* **What needs to be done**
The answer must consist of every line from the entries below that contains the word "namespace".

[Recorded data]
- Opening Delimiter -

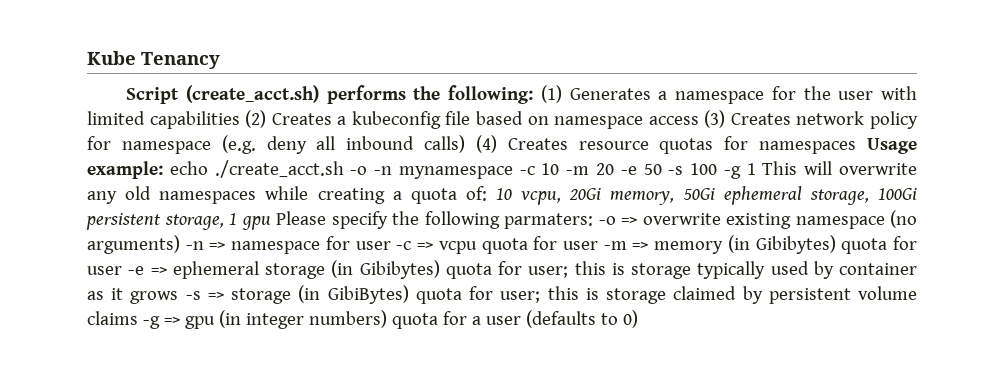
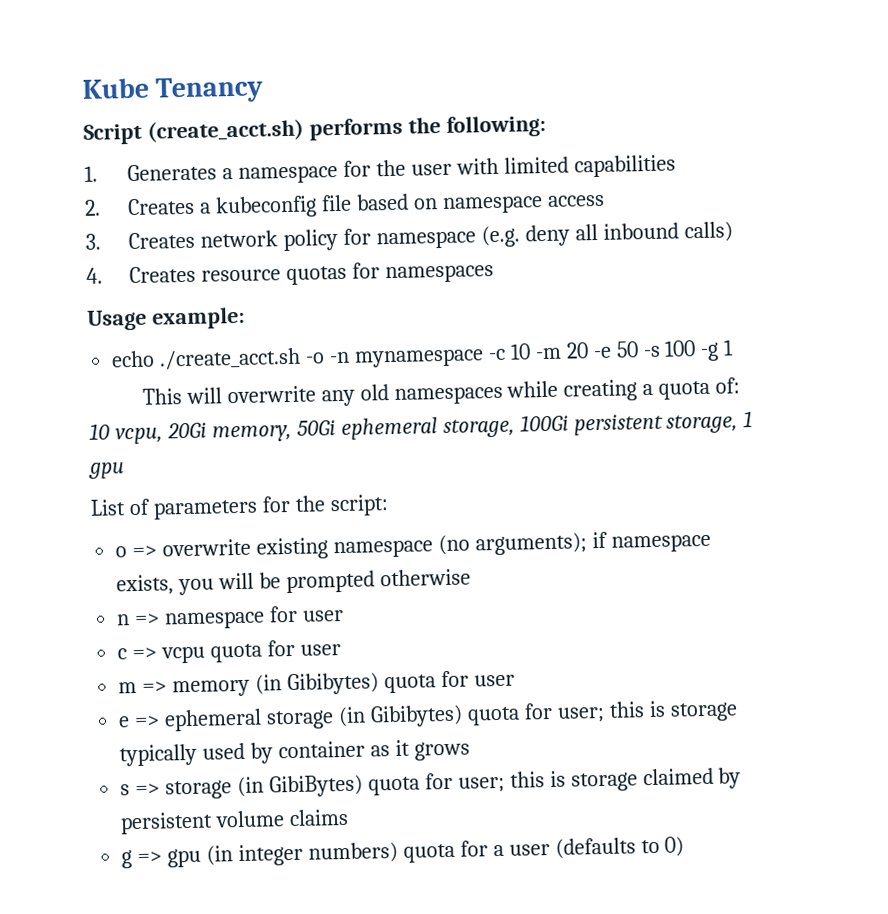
[540,85,562,103] (1) -> [84,165,98,182] // 1.
[245,110,267,128] (2) -> [84,199,101,216] // 2.
[704,110,726,128] (3) -> [85,233,101,250] // 3.
[475,135,497,153] (4) -> [86,267,103,284] // 4.
(857, 147) none -> (495, 273) //
(163, 170) none -> (245, 318) //
(756, 169) none -> (735, 347) //
[276,211,616,229] Please specify the following parmaters: -o -> [90,494,389,520] [115,546,128,558] // List of parameters for the script: // o
[87,235,204,254] arguments) -n -> [474,531,711,556] [116,568,471,596] [116,614,131,626] arguments); if namespace exists, you will be prompted otherwise // n
[396,241,412,250] -c -> [117,648,128,660] // c
[603,241,627,250] -m -> [118,681,138,694] // m
[128,266,145,275] -e -> [118,716,131,728] // e
[185,291,201,300] -s -> [120,784,131,796] // s
[142,316,160,329] -g -> [121,850,133,869] // g

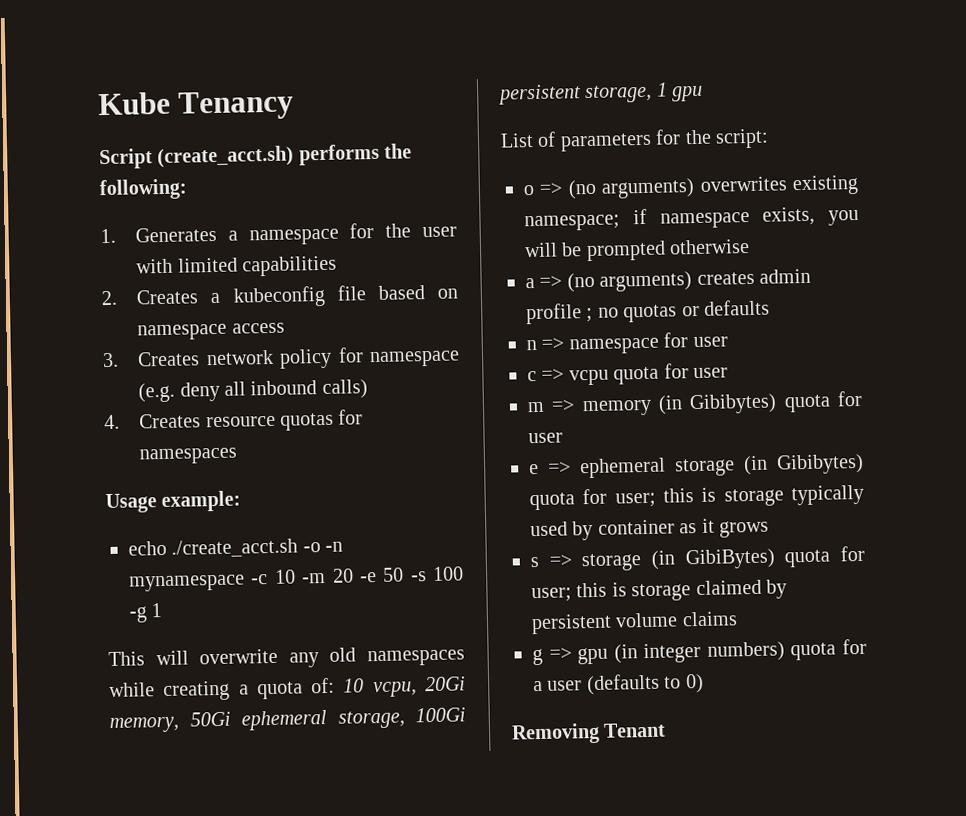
[162,532,587,560] overwrite existing namespace (no arguments); -> [567,174,859,200] [524,214,620,232] (no arguments) overwrites existing namespace;
(471, 577) none -> [525,268,811,293] [526,299,770,325] // a => (no arguments) creates admin profile ; no quotas or defaults
(685, 846) none -> [511,722,667,745] // Removing Tenant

- Closing Delimiter -

* **Your response**
[87,235,204,254] arguments) -n -> [474,531,711,556] [116,568,471,596] [116,614,131,626] arguments); if namespace exists, you will be prompted otherwise // n
[162,532,587,560] overwrite existing namespace (no arguments); -> [567,174,859,200] [524,214,620,232] (no arguments) overwrites existing namespace;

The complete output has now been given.